** Opening STUDY MATERIAL block **
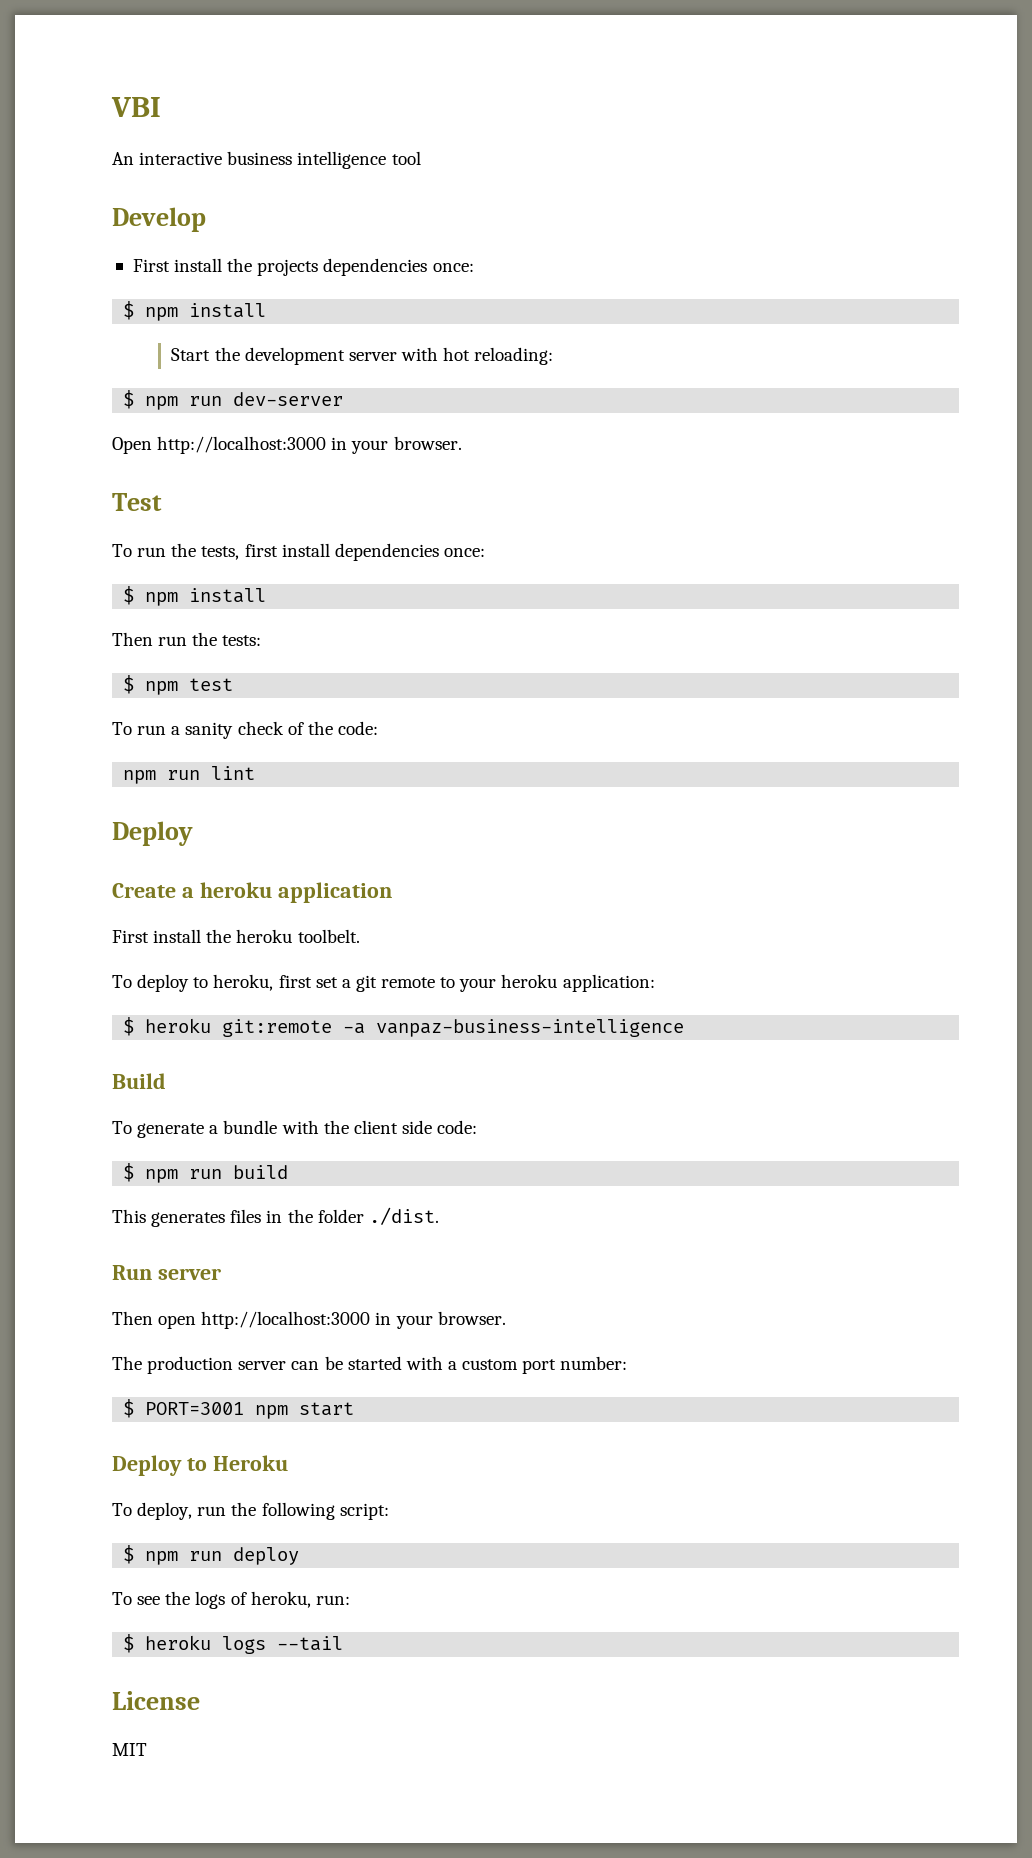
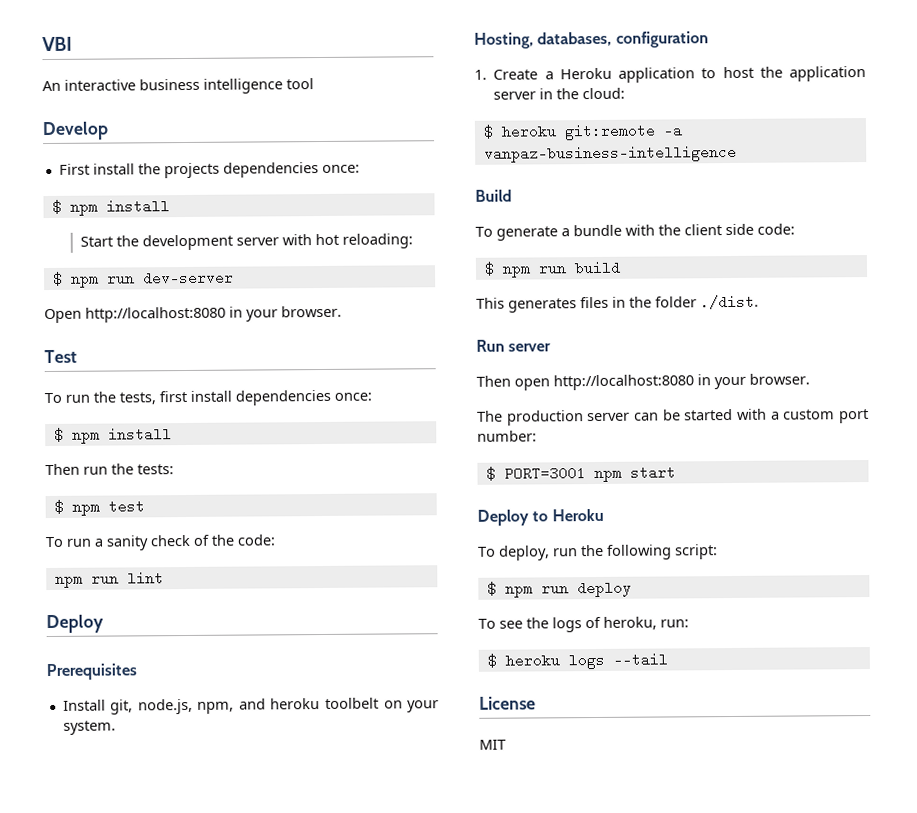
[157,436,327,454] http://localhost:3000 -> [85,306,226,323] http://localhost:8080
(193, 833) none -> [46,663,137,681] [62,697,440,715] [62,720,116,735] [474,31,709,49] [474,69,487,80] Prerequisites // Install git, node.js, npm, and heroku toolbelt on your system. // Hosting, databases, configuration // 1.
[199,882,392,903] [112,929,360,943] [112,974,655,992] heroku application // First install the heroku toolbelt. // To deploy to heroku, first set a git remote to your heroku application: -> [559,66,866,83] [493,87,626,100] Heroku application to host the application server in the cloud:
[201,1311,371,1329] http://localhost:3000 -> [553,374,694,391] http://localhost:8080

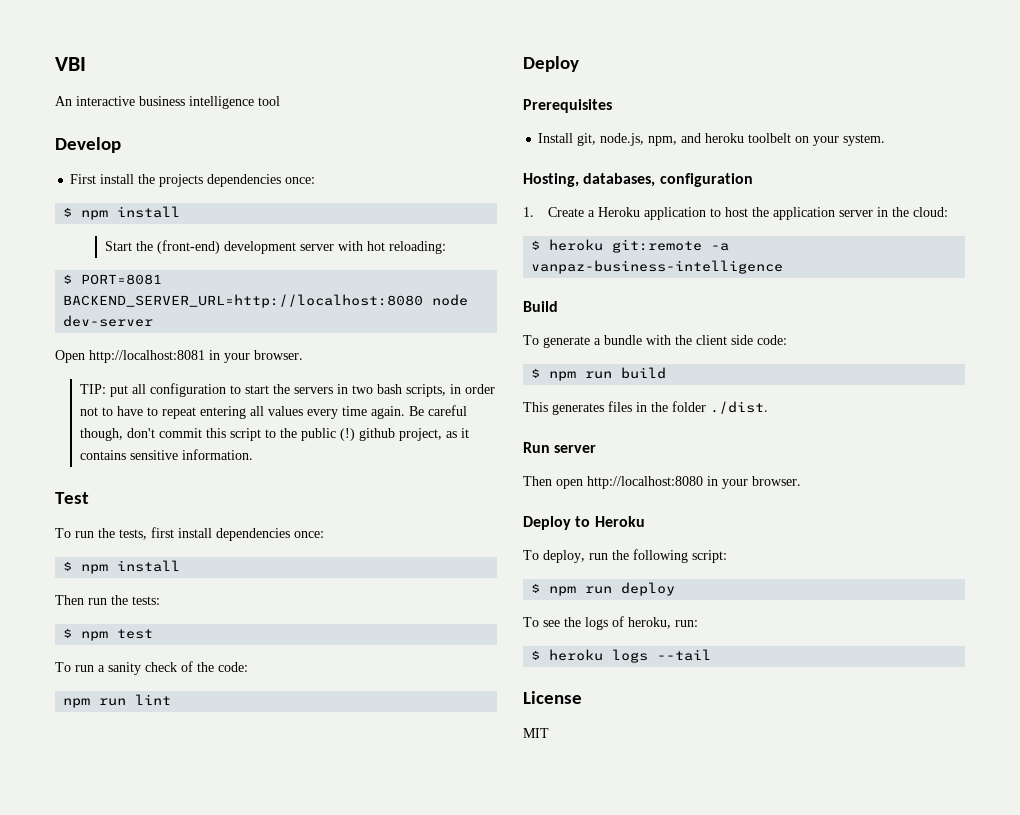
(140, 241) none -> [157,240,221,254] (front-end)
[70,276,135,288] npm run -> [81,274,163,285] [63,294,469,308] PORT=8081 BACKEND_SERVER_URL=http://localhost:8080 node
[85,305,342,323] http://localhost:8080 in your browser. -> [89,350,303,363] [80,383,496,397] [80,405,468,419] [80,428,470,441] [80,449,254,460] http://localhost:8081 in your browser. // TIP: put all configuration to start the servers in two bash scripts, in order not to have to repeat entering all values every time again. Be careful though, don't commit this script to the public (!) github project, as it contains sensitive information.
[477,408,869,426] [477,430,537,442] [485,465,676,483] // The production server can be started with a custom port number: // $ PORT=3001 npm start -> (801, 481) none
** Closing STUDY MATERIAL block **
**REQUIRED WORK:** From the first line of the records through the line containing "[199,882,392,903] [112,929,360,943] [112,974,655,992]", please output exactly those lines and nothing more, leaving out the pictures.

**SOLUTION TO THE PROBLEM:**
[157,436,327,454] http://localhost:3000 -> [85,306,226,323] http://localhost:8080
(193, 833) none -> [46,663,137,681] [62,697,440,715] [62,720,116,735] [474,31,709,49] [474,69,487,80] Prerequisites // Install git, node.js, npm, and heroku toolbelt on your system. // Hosting, databases, configuration // 1.
[199,882,392,903] [112,929,360,943] [112,974,655,992] heroku application // First install the heroku toolbelt. // To deploy to heroku, first set a git remote to your heroku application: -> [559,66,866,83] [493,87,626,100] Heroku application to host the application server in the cloud:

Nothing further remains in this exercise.